Catherine Marinac Doctoral Candidate UC San Diego/San Diego State University Joint-Doctoral Program in Public Health La Jolla, CA 92093MedicalResearch.com Interview with:
Catherine Marinac

Doctoral Candidate
UC San Diego/San Diego State University
Joint-Doctoral Program in Public Health
La Jolla, CA 92093

MedicalResearch: What is the background for this study? What are the main findings?

Response: The dietary advice for cancer prevention usually focuses on limiting consumption of red meat, alcohol, and refined grains, and increasing consumption of plant foods. However, new evidence suggests that other fundamental aspects of diet, such when and how often people eat, can also play a role in cancer risk. For example, research in mice suggests that decreasing the number of hours we eat during the day, and increasing the length of time we fast overnight can improve metabolic parameters and reduce risk of developing a number of chronic diseases including cancer.

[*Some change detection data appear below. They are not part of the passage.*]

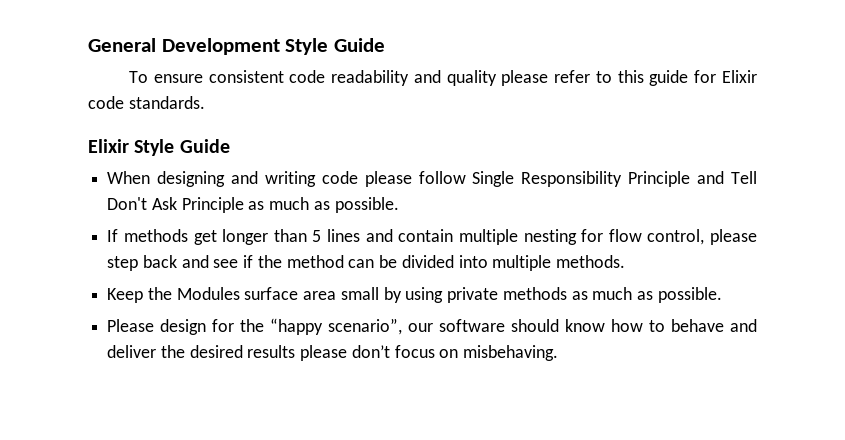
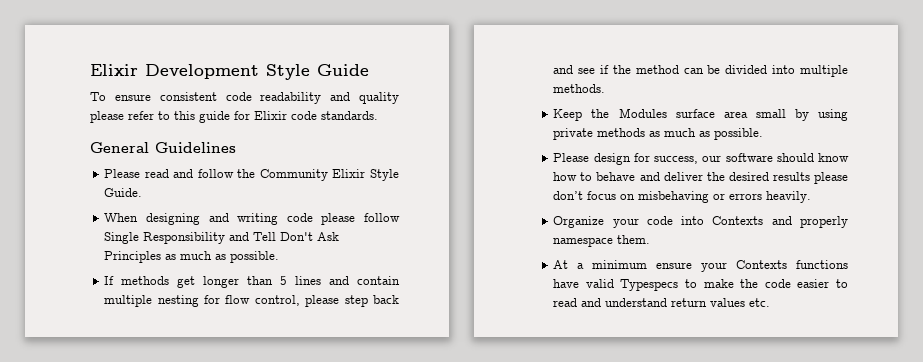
[88,38,156,52] General -> [90,64,138,76] Elixir
(205, 102) none -> [90,142,236,153] [104,169,328,181] General Guidelines // Please read and follow the Community
[179,139,230,153] Guide -> [104,188,143,197] Guide.
[628,171,691,187] Principle -> (226, 238) none
[181,197,244,213] Principle -> [104,251,162,263] Principles
[240,318,403,335] the “happy scenario”, -> [654,156,699,164] success,
[463,345,559,361] misbehaving. -> [638,191,812,203] [553,216,848,228] [553,235,651,247] [553,260,848,272] [553,279,848,291] [553,298,771,307] misbehaving or errors heavily. // Organize your code into Contexts and properly namespace them. // At a minimum ensure your Contexts functions have valid Typespecs to make the code easier to read and understand return values etc.

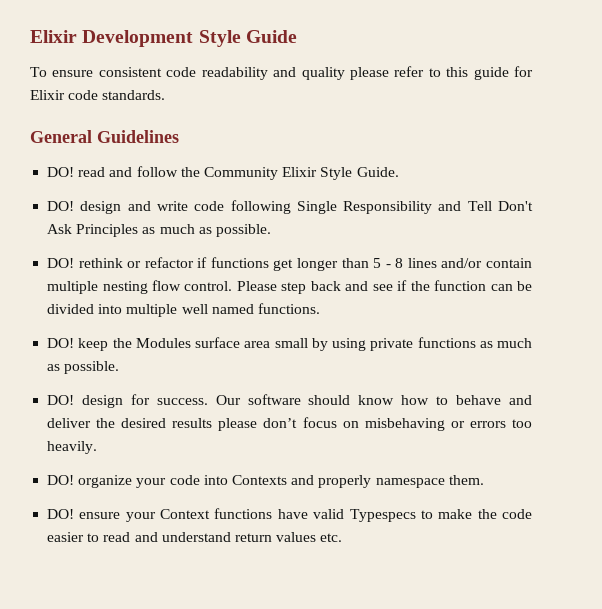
[104,169,141,178] Please -> [47,167,75,177] DO!
[104,213,400,225] When designing and writing code please follow -> [47,200,291,214] DO! design and write code following
[104,276,400,288] [104,295,340,307] If methods get longer than 5 lines and contain multiple nesting for flow control, please -> [47,257,532,271] [47,280,277,294] DO! rethink or refactor if functions get longer than 5 - 8 lines and/or contain multiple nesting flow control. Please
[635,65,679,74] method -> [434,280,487,291] function
[553,84,606,93] [553,109,583,121] methods. // Keep -> [181,303,320,314] [47,338,109,351] well named functions. // DO! keep
[597,128,764,140] [553,153,590,162] methods as much as possible. // Please -> [417,337,532,348] [47,361,120,374] [47,395,75,405] functions as much as possible. // DO!
[654,155,722,164] success, our -> [156,395,241,405] success. Our
(763, 196) none -> [511,419,532,428] too
[553,216,605,228] Organize -> [47,475,133,488] DO! organize
[553,260,648,269] At a minimum -> [47,509,75,519] DO!
[736,260,788,269] Contexts -> [160,509,211,519] Context

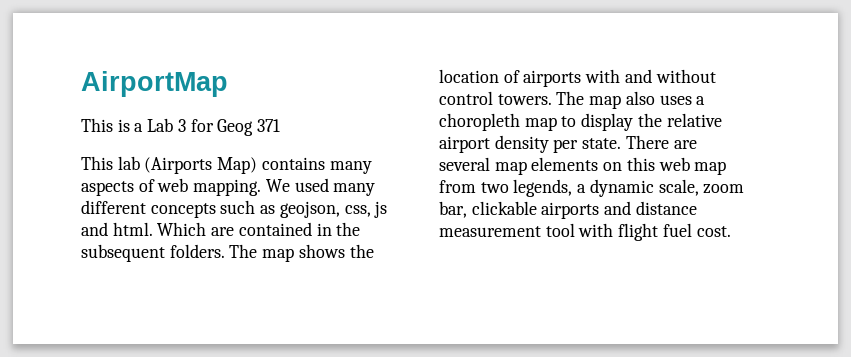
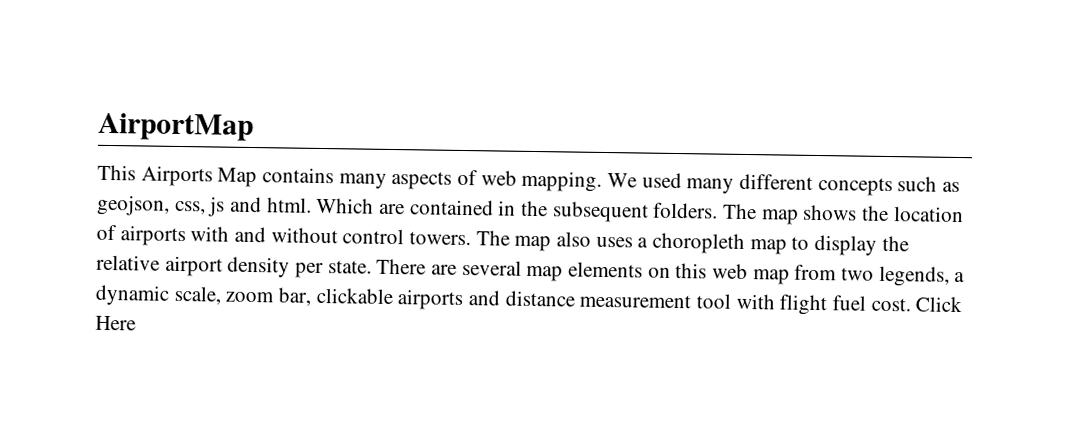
[117,118,281,136] [81,156,258,174] is a Lab 3 for Geog 371 // This lab (Airports Map) -> [140,165,258,188] Airports Map
(731, 231) none -> [915,296,963,313] [95,315,136,331] Click Here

Similar to the data from animal models, we found that women who fasted for longer periods of time overnight had significantly better control over blood glucose concentrations – and these effects were independent of how much women ate. This finding is relevant to cancer research because people who have poor glucose control are significantly more likely to develop certain types of cancer. It is hypothesized that high concentrations of circulating glucose may fuel cancer growth and progression.

MedicalResearch: What should clinicians and patients take away from your report?

Response: If these findings are reproduced, it would mean that increasing the duration of overnight fasting could be a novel strategy to reduce the risk of developing breast cancer. This is a simple dietary change that we believe most women can understand and adopt, and it may have a big impact on public health. In addition, this dietary recommendation wouldn’t require complicated counting of calories or nutrients.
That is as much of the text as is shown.